## ASSIGNED TASK
Where a record contains a picture, omit it; otherwise reproduce the listing exactly.

——

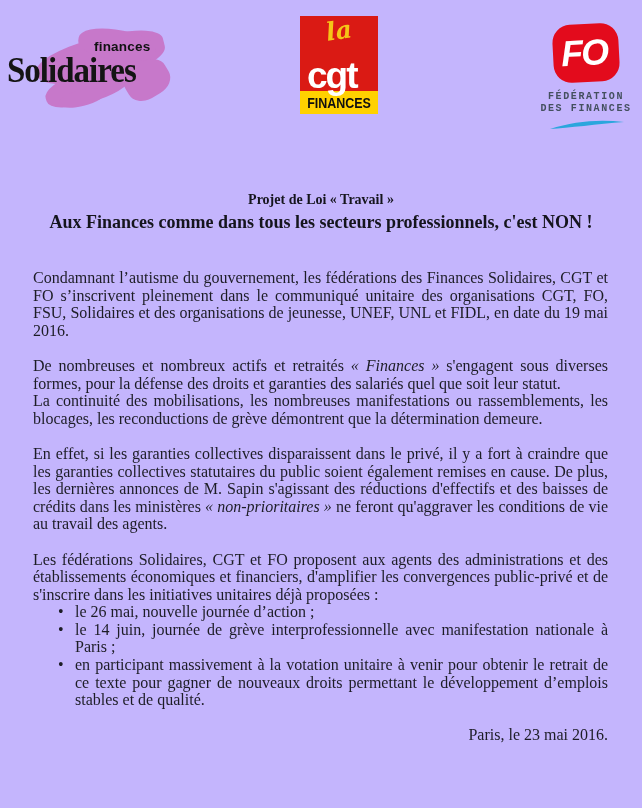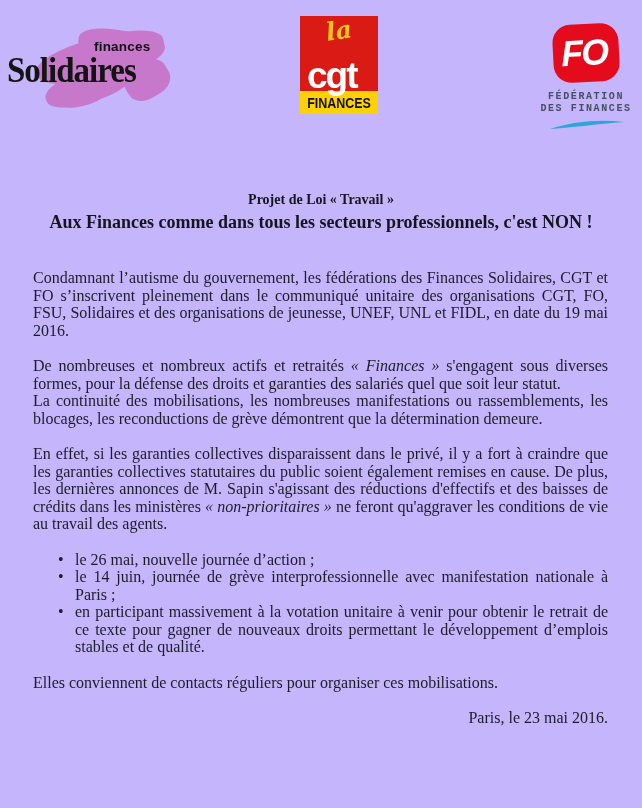--- a/index.html
+++ b/index.html
@@ -163,6 +163,7 @@
 
     <p><span>En effet, si les garanties collectives disparaissent dans le privé, il y a fort à craindre que les garanties collectives statutaires du public soient également remises en cause. De plus, les dernières annonces de M. Sapin s'agissant des réductions d'effectifs et des baisses de crédits dans les ministères </span><span class="it">« non-prioritaires »</span><span> ne feront qu'aggraver les conditions de vie au travail des agents.</span></p>
 
+    <p style="margin-bottom:0">Les fédérations Solidaires, CGT et FO proposent aux agents des administrations et des établissements économiques et financiers, d'amplifier les convergences public-privé et de s'inscrire dans les initiatives unitaires déjà proposées :</p>
 
     <ul class="bullets">
       <li><span>le 26 mai, nouvelle journée d’action ;</span></li>

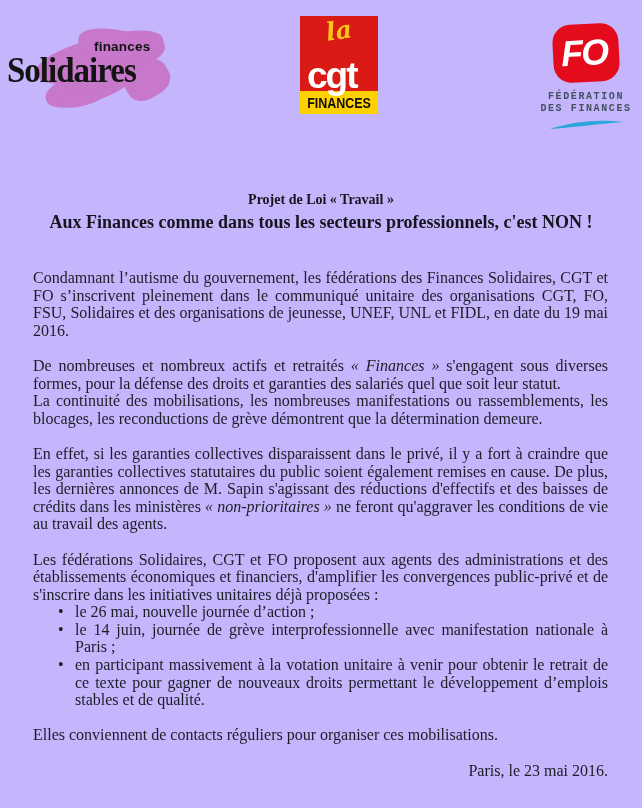--- a/index.html
+++ b/index.html
@@ -171,7 +171,6 @@
       <li><span>en participant massivement à la votation unitaire à venir pour obtenir le retrait de ce texte pour gagner de nouveaux droits permettant le développement d’emplois stables et de qualité.</span></li>
     </ul>
 
-    <p>Elles conviennent de contacts réguliers pour organiser ces mobilisations.</p>
 
     <p class="dateline">Paris, le 23 mai 2016.</p>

——

## ANSWER TO THE EXERCISE
--- a/index.html
+++ b/index.html
@@ -163,6 +163,7 @@
 
     <p><span>En effet, si les garanties collectives disparaissent dans le privé, il y a fort à craindre que les garanties collectives statutaires du public soient également remises en cause. De plus, les dernières annonces de M. Sapin s'agissant des réductions d'effectifs et des baisses de crédits dans les ministères </span><span class="it">« non-prioritaires »</span><span> ne feront qu'aggraver les conditions de vie au travail des agents.</span></p>
 
+    <p style="margin-bottom:0">Les fédérations Solidaires, CGT et FO proposent aux agents des administrations et des établissements économiques et financiers, d'amplifier les convergences public-privé et de s'inscrire dans les initiatives unitaires déjà proposées :</p>
 
     <ul class="bullets">
       <li><span>le 26 mai, nouvelle journée d’action ;</span></li>

--- a/index.html
+++ b/index.html
@@ -171,7 +171,6 @@
       <li><span>en participant massivement à la votation unitaire à venir pour obtenir le retrait de ce texte pour gagner de nouveaux droits permettant le développement d’emplois stables et de qualité.</span></li>
     </ul>
 
-    <p>Elles conviennent de contacts réguliers pour organiser ces mobilisations.</p>
 
     <p class="dateline">Paris, le 23 mai 2016.</p>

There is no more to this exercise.